=== Begin Enclosure ===

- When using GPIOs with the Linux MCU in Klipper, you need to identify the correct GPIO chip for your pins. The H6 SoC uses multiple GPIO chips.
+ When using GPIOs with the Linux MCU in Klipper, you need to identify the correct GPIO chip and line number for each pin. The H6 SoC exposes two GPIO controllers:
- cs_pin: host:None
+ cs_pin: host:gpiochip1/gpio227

=== End Enclosure ===
=== Begin Enclosure ===

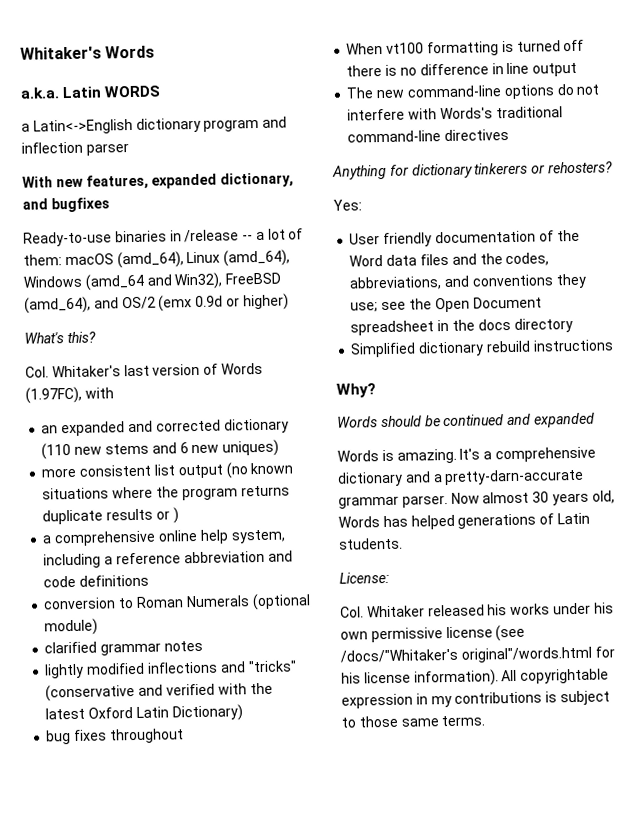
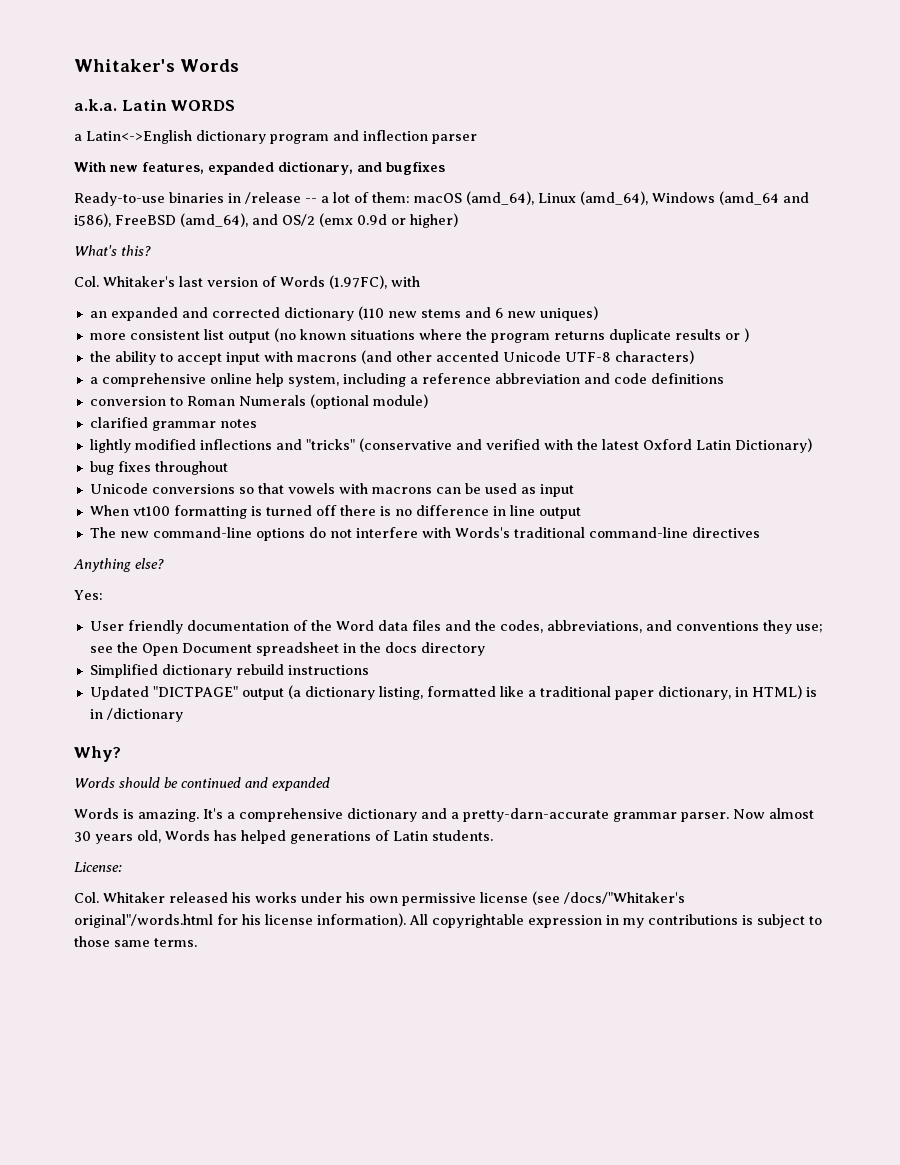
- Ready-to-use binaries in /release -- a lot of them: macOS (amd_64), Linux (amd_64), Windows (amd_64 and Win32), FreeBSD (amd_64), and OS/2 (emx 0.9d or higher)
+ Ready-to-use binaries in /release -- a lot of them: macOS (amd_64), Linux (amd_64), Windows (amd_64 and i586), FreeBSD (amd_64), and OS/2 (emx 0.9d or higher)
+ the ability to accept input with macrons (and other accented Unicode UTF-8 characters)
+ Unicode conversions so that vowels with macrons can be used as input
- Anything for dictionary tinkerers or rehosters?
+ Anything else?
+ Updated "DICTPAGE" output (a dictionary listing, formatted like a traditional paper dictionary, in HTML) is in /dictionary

=== End Enclosure ===

=== Exercise prompt ===
If a line of the records holds the word "Linux", count it; report only the total.

=== Written solution ===
4